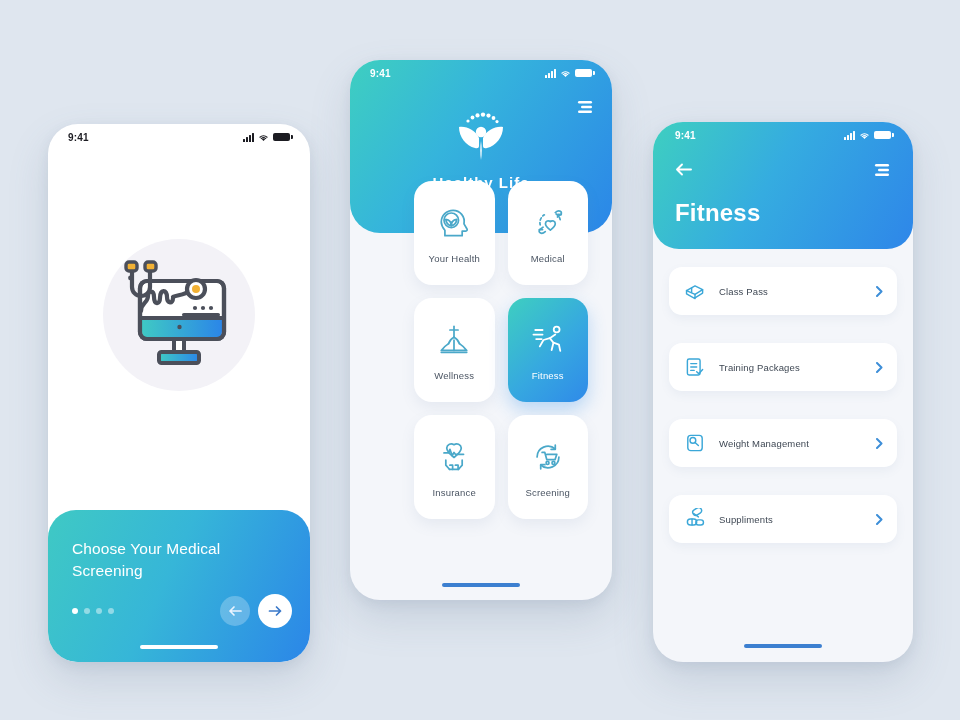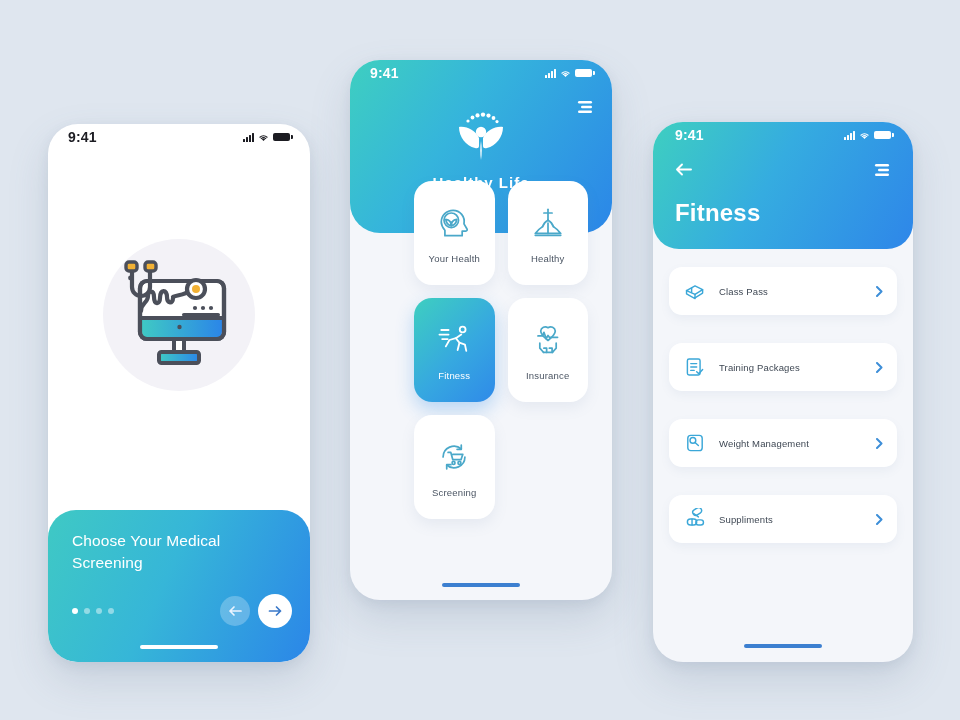--- a/index.html
+++ b/index.html
@@ -27,21 +27,21 @@
   .statusbar {
     height: 26px;
     display: flex;
     align-items: center;
     justify-content: space-between;
     padding: 0 20px;
     font-size: 10px;
     font-weight: bold;
     letter-spacing: .2px;
   }
-  .statusbar .time { font-size: 14px; font-weight: bold; }
+  .statusbar .time { font-size: 10px; font-weight: bold; }
   .sb-icons { display: flex; align-items: center; gap: 4px; }
   .sig { display: flex; align-items: flex-end; gap: 1px; height: 9px; }
   .sig i { width: 2px; background: currentColor; border-radius: .5px; display:block; }
   .sig i:nth-child(1){height:3px}
   .sig i:nth-child(2){height:5px}
   .sig i:nth-child(3){height:7px}
   .sig i:nth-child(4){height:9px}
   .wifi { width: 11px; height: 9px; }
   .batt {
     width: 17px; height: 8px; border-radius: 2px;
@@ -72,21 +72,21 @@
   }
   .hero-circle {
     width: 152px; height: 152px; border-radius: 50%;
     background: #f3f2f7;
     display: flex; align-items: center; justify-content: center;
   }
   .onboard-card {
     height: 152px;
     border-radius: 28px;
     background: linear-gradient(115deg, #3fc9c4 0%, #36b6d8 45%, #2b86e8 100%);
-    padding: 20px 24px 0 24px;
+    padding: 28px 24px 0 24px;
     position: relative;
     color: #fff;
     display: flex; flex-direction: column;
   }
   .onboard-title {
     font-size: 15.5px; line-height: 22px; font-weight: normal;
     letter-spacing: .1px; max-width: 180px;
   }
   .onboard-bottom {
     position: absolute; left: 24px; right: 18px; bottom: 34px;
@@ -349,32 +349,43 @@
         <svg width="40" height="40" viewBox="0 0 44 44" fill="none" stroke="currentColor" stroke-width="1.9" stroke-linecap="round" stroke-linejoin="round">
           <path d="M31 36v-5h4a1.6 1.6 0 0 0 1.3-2.4L33 23c1.5-8-4.3-15-12-15C13.8 8 8 13.8 8 21c0 4 1.8 6.6 4 9v6z"></path>
           <circle cx="19" cy="19" r="8"></circle>
           <path d="M19 25c0-4 2.2-6.5 6-7-.3 4-2.5 6.4-6 7z"></path>
           <path d="M19 25c0-4-2.2-6.5-6-7 .3 4 2.5 6.4 6 7z"></path>
           <path d="M19 25v-4"></path>
         </svg>
         <div class="tile-label">Your Health</div>
       </div>
 
+      <div class="tile">
+        <svg width="40" height="40" viewBox="0 0 44 44" fill="none" stroke="currentColor" stroke-width="1.9" stroke-linecap="round" stroke-linejoin="round">
+          <path d="M31 12a10 10 0 0 1 4.6 8.4M13.4 24A10 10 0 0 1 18 13" stroke-dasharray="2.6 2.6"></path>
+          <path d="M24.6 29.8c3.4-2.6 5.4-4.6 5.4-7a3.2 3.2 0 0 0-5.4-2.3 3.2 3.2 0 0 0-5.4 2.3c0 2.4 2 4.4 5.4 7z"></path>
+          <path d="M30 10.5c1.6-1.4 3.6-2.5 5.6-1.3 1.6 1 1.4 2.6.2 3.6l-3.4 2.6"></path>
+          <path d="M33 12.6l3.6.2"></path>
+          <path d="M19 31.5c-1.6 1.4-3.6 2.5-5.6 1.3-1.6-1-1.4-2.6-.2-3.6l3.4-2.6"></path>
+          <path d="M16 29.4l-3.6-.2"></path>
+        </svg>
+        <div class="tile-label">Medical</div>
+      </div>
 
       <div class="tile">
         <svg width="40" height="40" viewBox="0 0 44 44" fill="none" stroke="currentColor" stroke-width="1.9" stroke-linecap="round" stroke-linejoin="round">
           <path d="M22 7v12"></path>
           <path d="M17.5 11h9"></path>
           <path d="M22 19c-3 1.5-5 4-6 7"></path>
           <path d="M22 19c3 1.5 5 4 6 7"></path>
           <path d="M16 26c-3 2-6 4.5-8 7.5h28c-2-3-5-5.5-8-7.5"></path>
           <path d="M22 22v11.5"></path>
           <line x1="8" y1="35.5" x2="36" y2="35.5"></line>
         </svg>
-        <div class="tile-label">Healthy</div>
+        <div class="tile-label">Wellness</div>
       </div>
 
       <div class="tile active">
         <svg width="40" height="40" viewBox="0 0 44 44" fill="none" stroke="currentColor" stroke-width="2" stroke-linecap="round" stroke-linejoin="round">
           <circle cx="31.5" cy="10.5" r="3.2"></circle>
           <path d="M30 16l-6 4 4 5-2 8"></path>
           <path d="M24 20l-7 2-4 7"></path>
           <path d="M28 25l6 2 1.5 7"></path>
           <path d="M8 11h8M6 16h10M9 21h6"></path>
         </svg>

----------------------------------------

### Prompt:
Every line above that holds the string "align" should be copied out.

### Response box:
     align-items: center;
   .sb-icons { display: flex; align-items: center; gap: 4px; }
   .sig { display: flex; align-items: flex-end; gap: 1px; height: 9px; }
     display: flex; align-items: center; justify-content: center;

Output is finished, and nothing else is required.